**Task data:**
++++

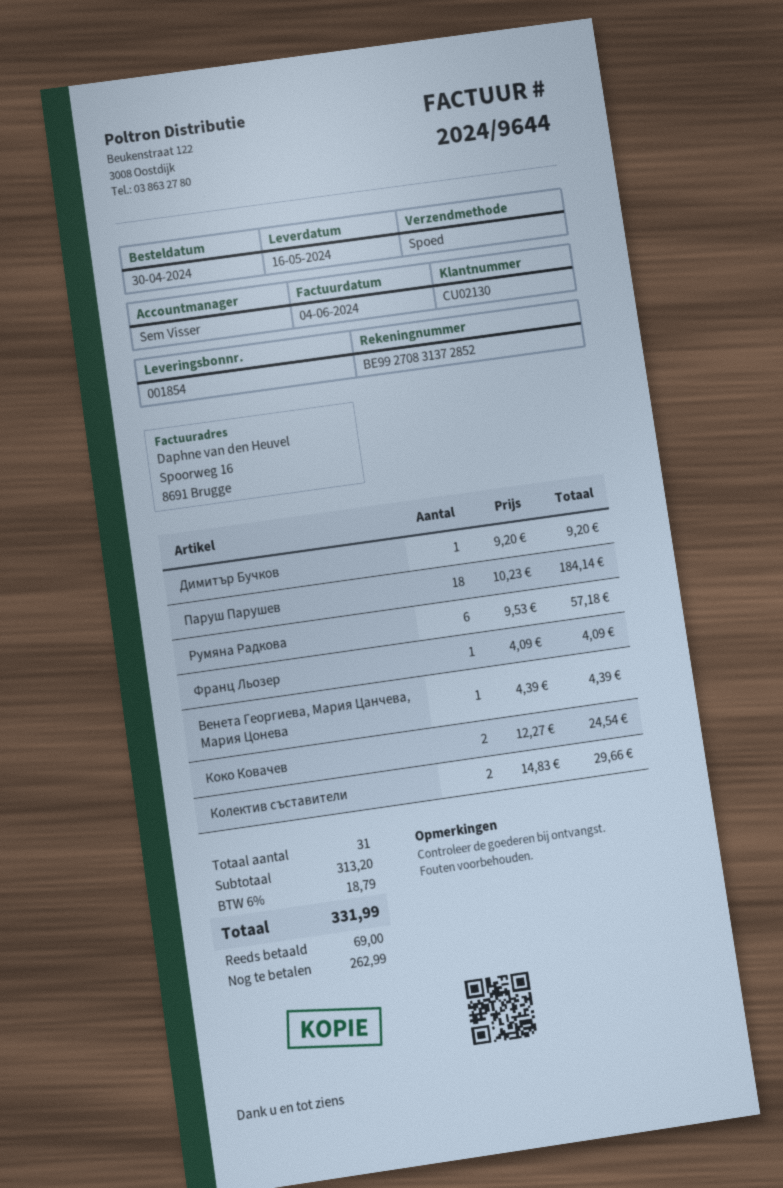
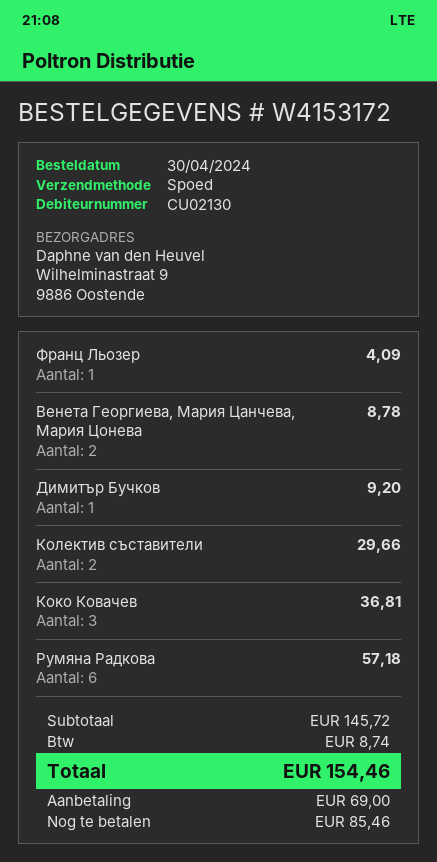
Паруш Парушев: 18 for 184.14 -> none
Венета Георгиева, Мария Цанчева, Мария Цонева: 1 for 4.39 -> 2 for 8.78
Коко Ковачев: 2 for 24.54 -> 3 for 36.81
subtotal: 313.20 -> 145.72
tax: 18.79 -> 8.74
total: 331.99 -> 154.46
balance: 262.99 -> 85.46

++++

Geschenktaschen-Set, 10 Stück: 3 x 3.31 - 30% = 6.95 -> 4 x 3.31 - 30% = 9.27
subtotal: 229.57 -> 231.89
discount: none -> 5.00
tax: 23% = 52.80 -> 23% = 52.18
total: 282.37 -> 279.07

++++

**Exercise details:** Copy out precisely the lines from the line with "Коко Ковачев: 2 for 24.54 -> 3 for 36.81" to the line with "balance: 262.99 -> 85.46" in the material above, including those two lines and omitting all the rest.

**Task answer:**
Коко Ковачев: 2 for 24.54 -> 3 for 36.81
subtotal: 313.20 -> 145.72
tax: 18.79 -> 8.74
total: 331.99 -> 154.46
balance: 262.99 -> 85.46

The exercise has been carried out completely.